Скоро руки Батмы-Севани стали слабы и потны, горячка отпустила ее. Батма открыла глаза.

– Мы опоздали, Лела! – со смертной мукой в лице сказала она. – Мы опоздали, он погиб!

Руки Батмы бессильно повисли. Она завела глаза кверху, зрачки остановились и начали медленно тускнеть.

Утром кансамах стоял над мертвой, жалостно щелкал языком и качал головой:

– Ай-май! – сказал кансамах. – Умерла!

Лела сидела над матерью не шевелясь. На лбу покойницы, теперь открытом, ясно обозначились две синие полосы – знаки браминской касты.

– Браминка? – спросил кансамах.

Лела кивнула головой.

Вдвоем с Лелой они подняли и вынесли легонькое сухое тело и положили его у стены сарая, в тени.

Кансамах ушел.

Лела прикрыла лицо Батмы старым белым сари с узорчатой каймой, сняла с ее руки на память синие стеклянные браслеты, молча, без молитвы, сжав руки, постояла над матерью и пошла прочь.

– Погоди, девочка! – остановил ее кансамах.

Он повел Лелу на веранду дома.

– Куда ты идешь?

– В Калькутту.

– Так далеко? – изумился кансамах. – Зачем?

– У меня там отец, – просто сказала девочка. – Он в темнице. Мать велела мне итти к нему.

– Разве ты можешь его спасти? – спросил кансамах.

– Я должна итти, – сказала Лела. – Мать хотела дойти и не дошла. Может быть, я дойду.

– Долгий путь! – сказал кансамах. – До Калькутты, ай-ай! – Он затряс головой. – Трудно, далеко!

Лела молчала.

– Я дам тебе рису на дорогу, – сказал кансамах.

Он достал мешочек и начал ссыпать в него из чашки вареный рис.

– Какого ты рождения? – спросил кансамах, точно вспомнив о чем-то. – Ты ела отдельно от матери.

Он хотел отдернуть сари с лица девочки, чтобы посмотреть знаки касты у нее на лбу. Но Лела шагнула назад к ступенькам веранды.

– Я чандала! – сказала девочка. – Не касайся меня.
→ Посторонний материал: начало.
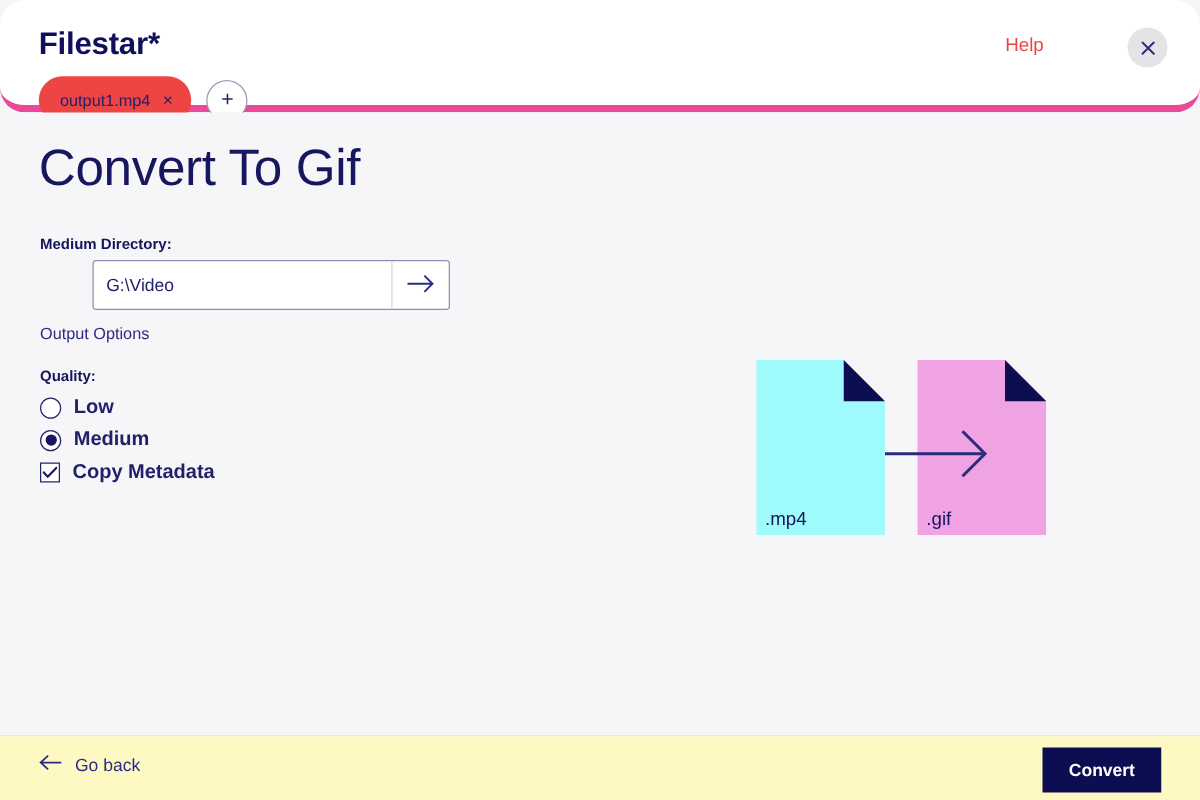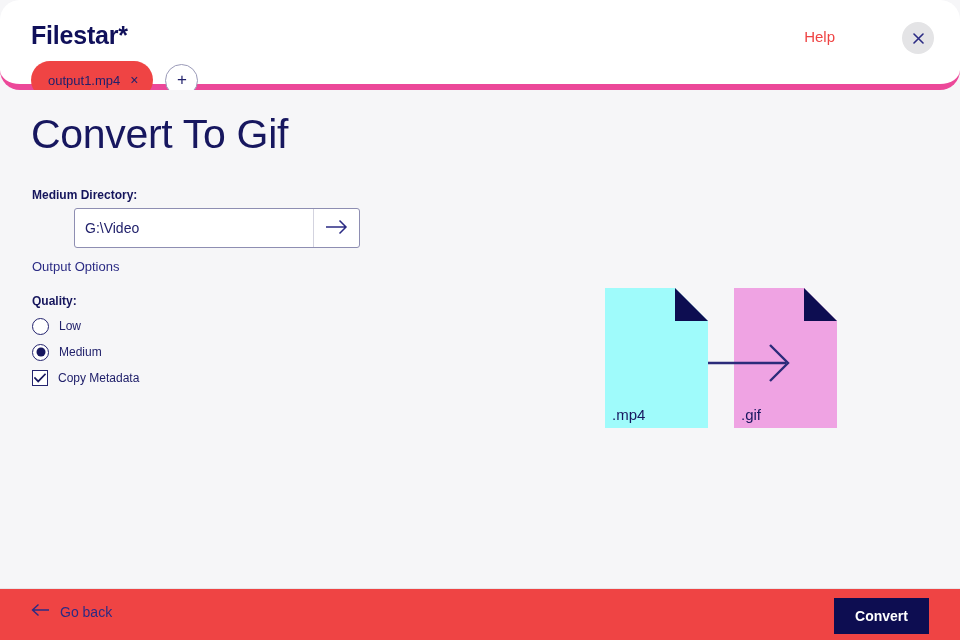"Low" .opt-text { font-size: 12px -> 16px; font-weight: none -> bold }
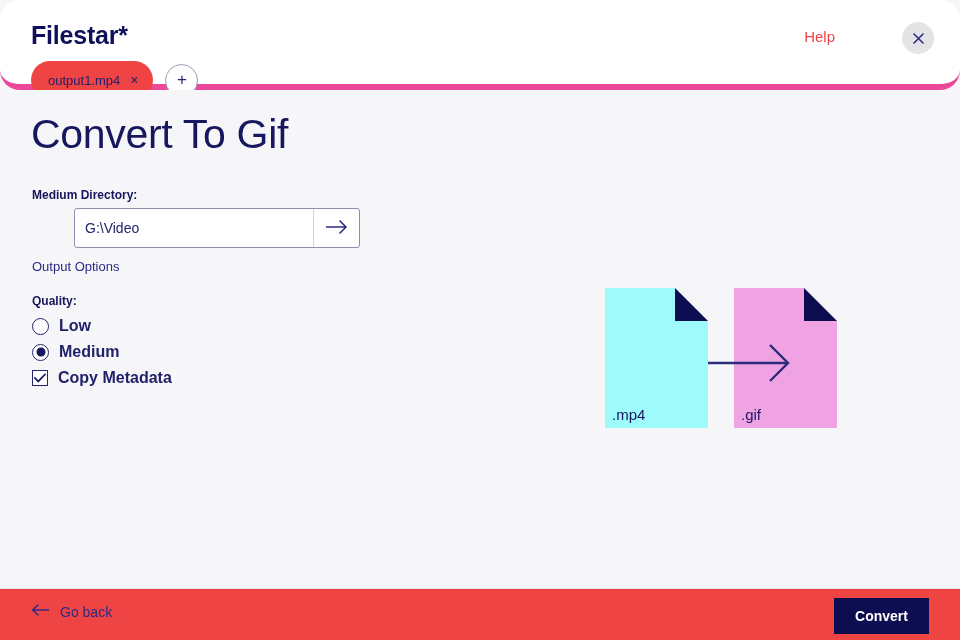"Go back" .footer { background: #ef4444 -> #fef9c3 }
Кансамах отступил, пораженный: «Чандала? Дитя недозволенного брака?.. Отверженная для всех каст, чандала?..»

– Ай-ай, – сказал кансамах. – Трудно тебе будет, девочка!

– Прости! – Лела хотела итти.

– Погоди! – Кансамах издали бросил ей мешочек с рисом. – Бери и иди с миром.

Лела низко поклонилась и пошла.

– Иди с миром! – кричал ей вслед кансамах. – Вон той тропой, вдоль берега Джамны, вниз, всё вниз по течению, выйдешь на Большой Колесный Путь. Иди Большим Путем, поверни на восток, спрашивай Калькутту, город саибов у моря. Проси милостыню в дороге, будешь сыта. У крестьянина проси, у райота, он сам беден, – подаст. Проси у сипая, пешего солдата, и у конного совара[5] проси – не откажет. Далеко обходи только слепцов, факиров и нищих. И не проси милостыни у саибов, они светлы лицом и темны сердцем. А пуще всего бойся тощего саиба на одноглазом верблюде!.. Иди, дитя, может быть, дойдешь.